Task description
Leave the pictures aside. Retype exactly the lines from the top of the data below through the one holding "background:repeating-linear-gradient(to right,#000 0".

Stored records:
┏━━

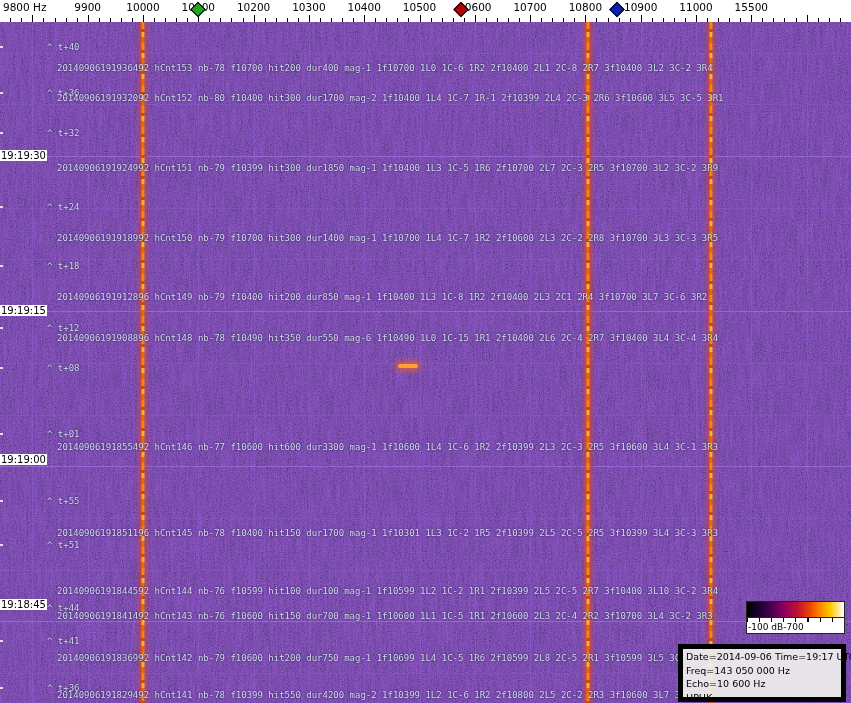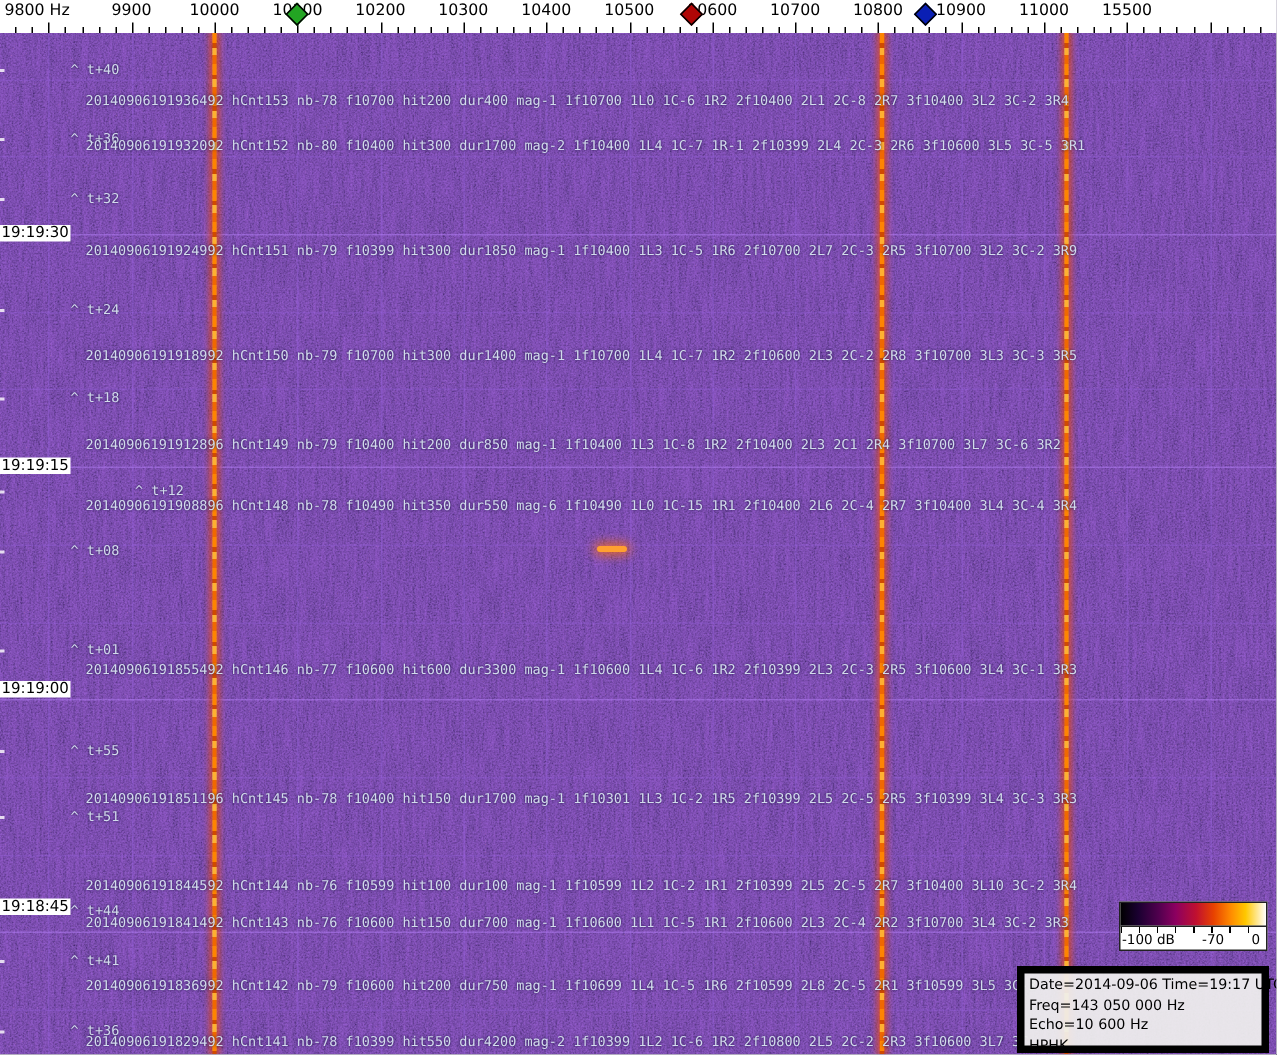--- a/index.html
+++ b/index.html
@@ -42,21 +42,21 @@
            font-family:"DejaVu Sans",sans-serif;padding:0 1px;line-height:11px;}
 
   
   .legend{position:absolute;left:746px;top:601px;width:99px;background:#fff;
           border:1px solid #222;z-index:6;box-sizing:border-box;}
   .legend-bar{height:15px;border-bottom:1px solid #222;
           background:linear-gradient(to right,#000 0%,#1a0030 12%,#50004e 26%,#8c0060 38%,
                      #c01030 52%,#e84200 64%,#ff8c00 76%,#ffc800 86%,#fff 100%);}
   .legend-ticks{height:4px;
           background:repeating-linear-gradient(to right,#000 0 1px,transparent 1px 12.1px);}
-  .legend-labels{display:flex;justify-content:space-between;font-size:9px;color:#000;
+  .legend-labels{display:flex;font-size:9px;color:#000;
           padding:0 4px 1px 1px;line-height:10px;}
 
   
   .infobox{position:absolute;left:678px;top:644px;width:168px;height:58px;z-index:7;
            background:rgba(240,240,238,0.93);border:5px solid #000000;box-sizing:border-box;
            color:#000;font-size:9.5px;line-height:13.5px;padding:1px 3px;white-space:nowrap;}
 </style>
 </head>
 <body>
 
@@ -223,21 +223,21 @@
       <div class="edge-tick" style="top: 92px;"></div>
       <span class="ev-tag" style="left: 47px; top: 128px;">^ t+32</span>
       <span class="ev-text" style="left: 57px; top: 163px;">20140906191924992 hCnt151 nb-79 f10399 hit300 dur1850 mag-1 1f10400 1L3 1C-5 1R6 2f10700 2L7 2C-3 2R5 3f10700 3L2 3C-2 3R9</span>
       <div class="edge-tick" style="top: 132px;"></div>
       <span class="ev-tag" style="left: 47px; top: 202px;">^ t+24</span>
       <span class="ev-text" style="left: 57px; top: 233px;">20140906191918992 hCnt150 nb-79 f10700 hit300 dur1400 mag-1 1f10700 1L4 1C-7 1R2 2f10600 2L3 2C-2 2R8 3f10700 3L3 3C-3 3R5</span>
       <div class="edge-tick" style="top: 206px;"></div>
       <span class="ev-tag" style="left: 47px; top: 261px;">^ t+18</span>
       <span class="ev-text" style="left: 57px; top: 292px;">20140906191912896 hCnt149 nb-79 f10400 hit200 dur850 mag-1 1f10400 1L3 1C-8 1R2 2f10400 2L3 2C1 2R4 3f10700 3L7 3C-6 3R2</span>
       <div class="edge-tick" style="top: 265px;"></div>
-      <span class="ev-tag" style="left: 47px; top: 323px; margin-left: 43px;">^ t+12</span>
+      <span class="ev-tag" style="left: 47px; top: 323px;">^ t+12</span>
       <span class="ev-text" style="left: 57px; top: 333px;">20140906191908896 hCnt148 nb-78 f10490 hit350 dur550 mag-6 1f10490 1L0 1C-15 1R1 2f10400 2L6 2C-4 2R7 3f10400 3L4 3C-4 3R4</span>
       <div class="edge-tick" style="top: 327px;"></div>
       <span class="ev-tag" style="left: 47px; top: 363px;">^ t+08</span>
       <div class="edge-tick" style="top: 367px;"></div>
       <span class="ev-tag" style="left: 47px; top: 429px;">^ t+01</span>
       <span class="ev-text" style="left: 57px; top: 442px;">20140906191855492 hCnt146 nb-77 f10600 hit600 dur3300 mag-1 1f10600 1L4 1C-6 1R2 2f10399 2L3 2C-3 2R5 3f10600 3L4 3C-1 3R3</span>
       <div class="edge-tick" style="top: 433px;"></div>
       <span class="ev-tag" style="left: 47px; top: 496px;">^ t+55</span>
       <span class="ev-text" style="left: 57px; top: 528px;">20140906191851196 hCnt145 nb-78 f10400 hit150 dur1700 mag-1 1f10301 1L3 1C-2 1R5 2f10399 2L5 2C-5 2R5 3f10399 3L4 3C-3 3R3</span>
       <div class="edge-tick" style="top: 500px;"></div>

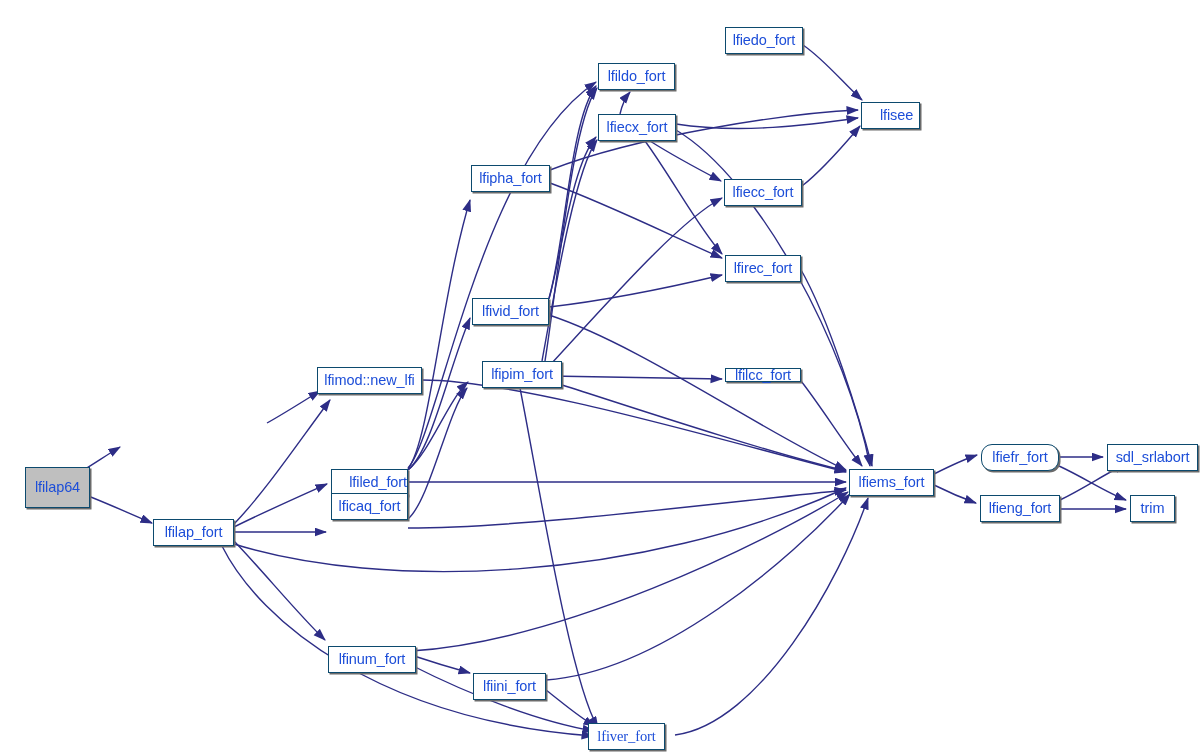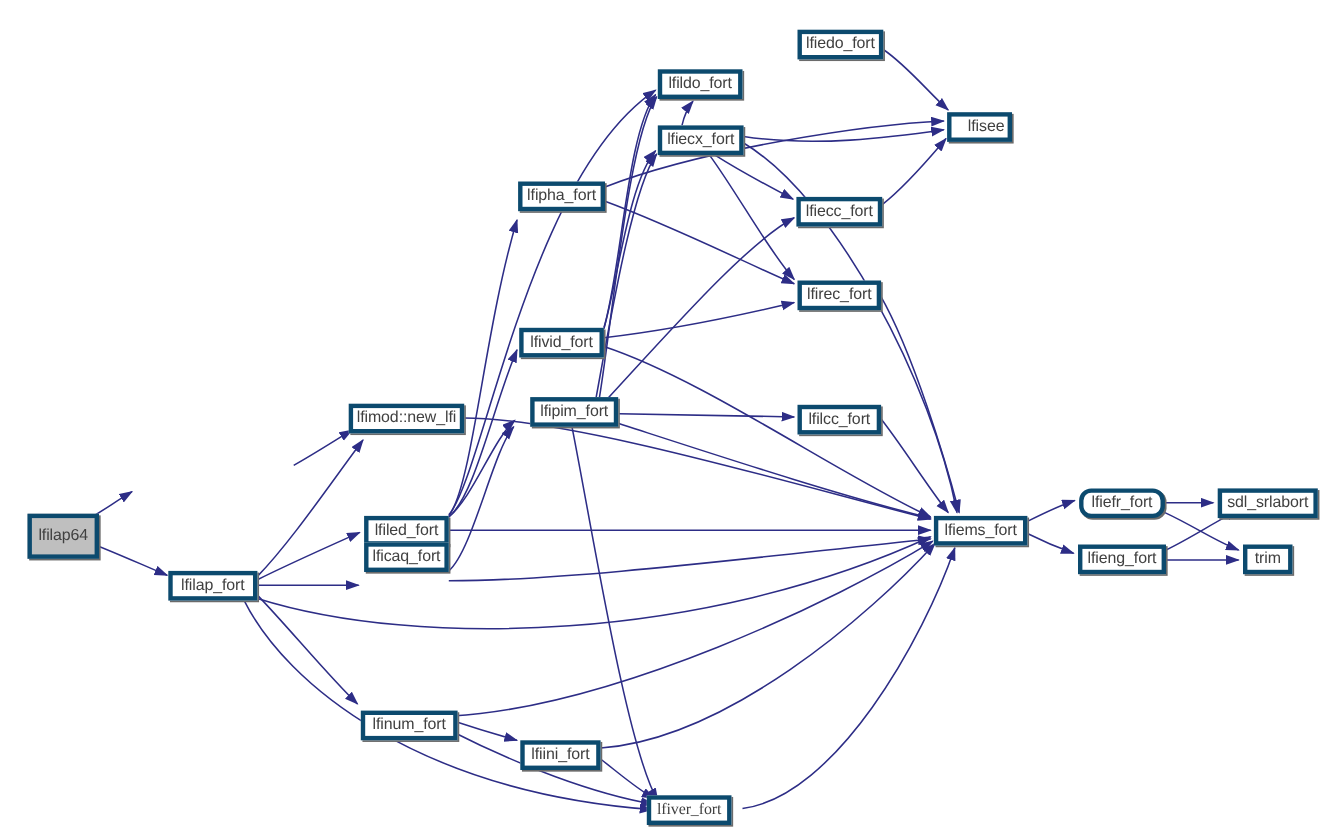--- a/index.html
+++ b/index.html
@@ -1,22 +1,22 @@
 <!DOCTYPE html>
 <html><head>
 <meta charset="utf-8">
 <title>Call graph</title>
 <style>
   html,body{margin:0;padding:0;background:#ffffff;}
   body{font-family:"Liberation Sans", sans-serif;}
   #canvas{position:relative;width:1203px;height:755px;background:#ffffff;overflow:hidden;}
   #edges{position:absolute;left:0;top:0;width:1203px;height:755px;}
-  .node{position:absolute;box-sizing:border-box;border:4px solid #0c4a6e;
+  .node{position:absolute;box-sizing:border-box;border:1px solid #0c4a6e;
         background:#ffffff;display:flex;align-items:center;justify-content:center;
-        font-size:14.5px;color:#404040;white-space:nowrap;letter-spacing:-0.1px;
+        font-size:14.5px;color:#1d4ed8;white-space:nowrap;letter-spacing:-0.1px;
         box-shadow:1.5px 1.5px 0 0 #6b6b6b;}
   .node.current{background:#bfbfbf;}
   .node span{pointer-events:none;line-height:1;}
 </style>
 </head>
 <body>
 
 <div id="canvas">
   <svg id="edges" viewBox="0 0 1203 755">
     <defs>
@@ -79,21 +79,21 @@
   </svg>
 <div class="node current" style="left: 5px; top: 467px; width: 65px; height: 41px; margin-left: 20px;">
       <span>lfilap64</span>
     </div>
     <div class="node" style="left: 153px; top: 519px; width: 81px; height: 27px;">
       <span>lfilap_fort</span>
     </div>
     <div class="node" style="left: 317px; top: 367px; width: 105px; height: 27px;">
       <span>lfimod::new_lfi</span>
     </div>
-    <div class="node" style="left: 331px; top: 469px; width: 77px; height: 27px;">
+    <div class="node" style="left: 331px; top: 469px; width: 77px; height: 27px; justify-content: flex-end;">
       <span>lfiled_fort</span>
     </div>
     <div class="node" style="left: 331px; top: 493px; width: 77px; height: 27px;">
       <span>lficaq_fort</span>
     </div>
     <div class="node" style="left: 328px; top: 646px; width: 88px; height: 27px;">
       <span>lfinum_fort</span>
     </div>
     <div class="node" style="left: 473px; top: 673px; width: 73px; height: 27px;">
       <span>lfiini_fort</span>
@@ -118,21 +118,21 @@
     </div>
     <div class="node" style="left: 725px; top: 27px; width: 78px; height: 27px;">
       <span>lfiedo_fort</span>
     </div>
     <div class="node" style="left: 724px; top: 179px; width: 78px; height: 27px;">
       <span>lfiecc_fort</span>
     </div>
     <div class="node" style="left: 725px; top: 255px; width: 76px; height: 27px;">
       <span>lfirec_fort</span>
     </div>
-    <div class="node" style="left: 725px; top: 368px; width: 76px; height: 27px; text-align: right;">
+    <div class="node" style="left: 725px; top: 368px; width: 76px; height: 14px; text-align: right;">
       <span>lfilcc_fort</span>
     </div>
     <div class="node" style="left: 861px; top: 102px; width: 59px; height: 27px; padding-left: 12px;">
       <span>lfisee</span>
     </div>
     <div class="node" style="left: 849px; top: 469px; width: 85px; height: 27px;">
       <span>lfiems_fort</span>
     </div>
     <div class="node" style="left: 981px; top: 444px; width: 78px; height: 27px; border-radius: 11px;">
       <span>lfiefr_fort</span>

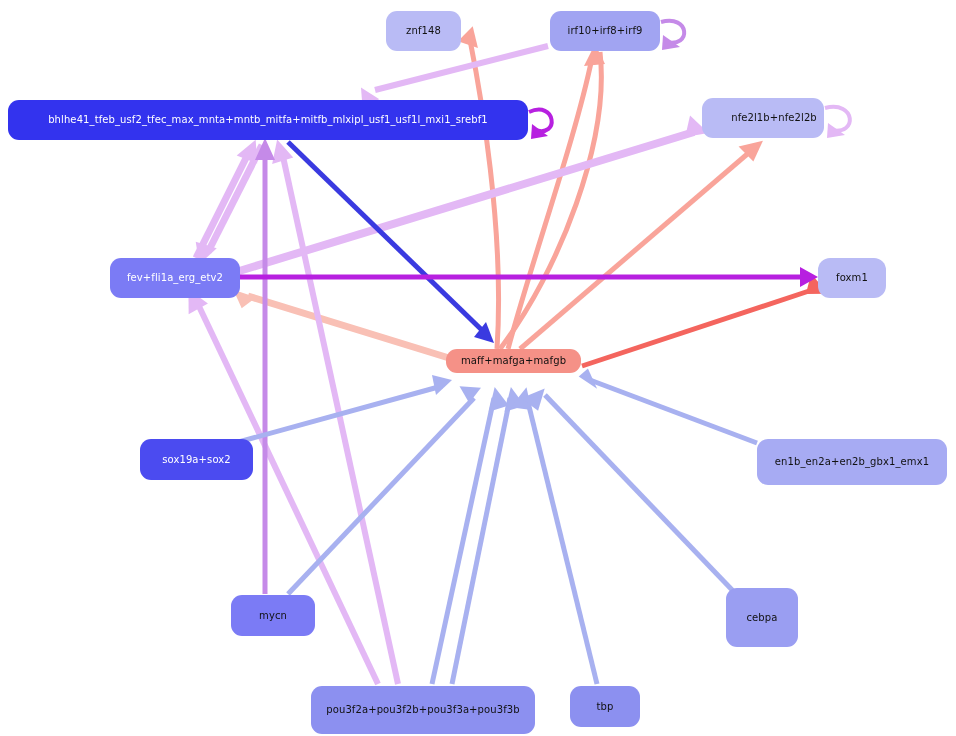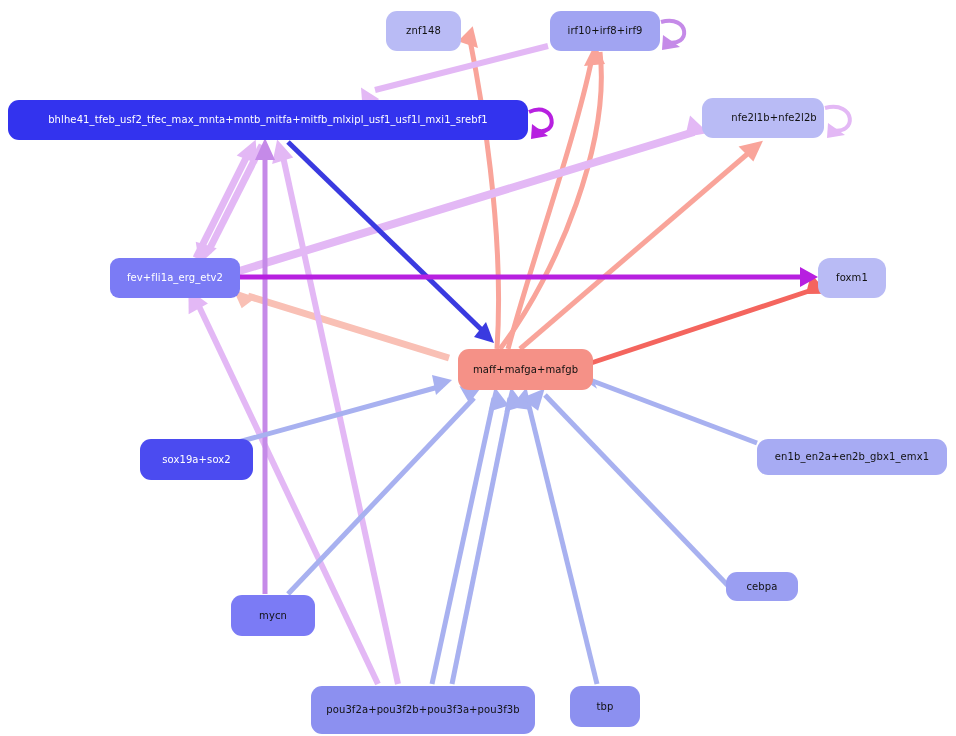--- a/index.html
+++ b/index.html
@@ -148,45 +148,45 @@
   </div>
 
   <div class="gnode" style="left:8px; top:100px; width:520px; height:40px; background:#3333ee; color:#ffffff;">
     <span class="gnode-label">bhlhe41_tfeb_usf2_tfec_max_mnta+mntb_mitfa+mitfb_mlxipl_usf1_usf1l_mxi1_srebf1</span>
   </div>
 
   <div class="gnode" style="left:702px; top:98px; width:122px; height:40px; background:#b9bbf5; color:#111111;padding-left:22px;">
     <span class="gnode-label">nfe2l1b+nfe2l2b</span>
   </div>
 
-  <div class="gnode" style="left:110px; top:258px; width:130px; height:40px; background:#7b7bf5; color:#ffffff;border-radius:9px;">
+  <div class="gnode" style="left:110px; top:258px; width:130px; height:40px; background:#7b7bf5; color:#ffffff;">
     <span class="gnode-label">fev+fli1a_erg_etv2</span>
   </div>
 
   <div class="gnode" style="left:818px; top:258px; width:68px; height:40px; background:#b9bbf5; color:#111111;border-radius:12px;">
     <span class="gnode-label">foxm1</span>
   </div>
 
-  <div class="gnode" style="left:446px; top:349px; width:135px; height:41px; background:#f59187; color:#111111;margin-left:12px;">
+  <div class="gnode" style="left:446px; top:349px; width:135px; height:24px; background:#f59187; color:#111111;">
     <span class="gnode-label">maff+mafga+mafgb</span>
   </div>
 
   <div class="gnode" style="left:140px; top:439px; width:113px; height:41px; background:#4b4bf0; color:#ffffff;">
     <span class="gnode-label">sox19a+sox2</span>
   </div>
 
-  <div class="gnode" style="left:757px; top:439px; width:190px; height:36px; background:#a7abf3; color:#111111;">
+  <div class="gnode" style="left:757px; top:439px; width:190px; height:46px; background:#a7abf3; color:#111111;">
     <span class="gnode-label">en1b_en2a+en2b_gbx1_emx1</span>
   </div>
 
   <div class="gnode" style="left:231px; top:595px; width:84px; height:41px; background:#7b7bf5; color:#111111;">
     <span class="gnode-label">mycn</span>
   </div>
 
-  <div class="gnode" style="left:726px; top:572px; width:72px; height:29px; background:#9a9ef2; color:#111111;">
+  <div class="gnode" style="left:726px; top:588px; width:72px; height:59px; background:#9a9ef2; color:#111111;">
     <span class="gnode-label">cebpa</span>
   </div>
 
   <div class="gnode" style="left:311px; top:686px; width:224px; height:48px; background:#8c90f0; color:#111111;">
     <span class="gnode-label">pou3f2a+pou3f2b+pou3f3a+pou3f3b</span>
   </div>
 
   <div class="gnode" style="left:570px; top:686px; width:70px; height:41px; background:#8c90f0; color:#111111;">
     <span class="gnode-label">tbp</span>
   </div>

┗━━

Solution to this exercise
--- a/index.html
+++ b/index.html
@@ -42,21 +42,21 @@
            font-family:"DejaVu Sans",sans-serif;padding:0 1px;line-height:11px;}
 
   
   .legend{position:absolute;left:746px;top:601px;width:99px;background:#fff;
           border:1px solid #222;z-index:6;box-sizing:border-box;}
   .legend-bar{height:15px;border-bottom:1px solid #222;
           background:linear-gradient(to right,#000 0%,#1a0030 12%,#50004e 26%,#8c0060 38%,
                      #c01030 52%,#e84200 64%,#ff8c00 76%,#ffc800 86%,#fff 100%);}
   .legend-ticks{height:4px;
           background:repeating-linear-gradient(to right,#000 0 1px,transparent 1px 12.1px);}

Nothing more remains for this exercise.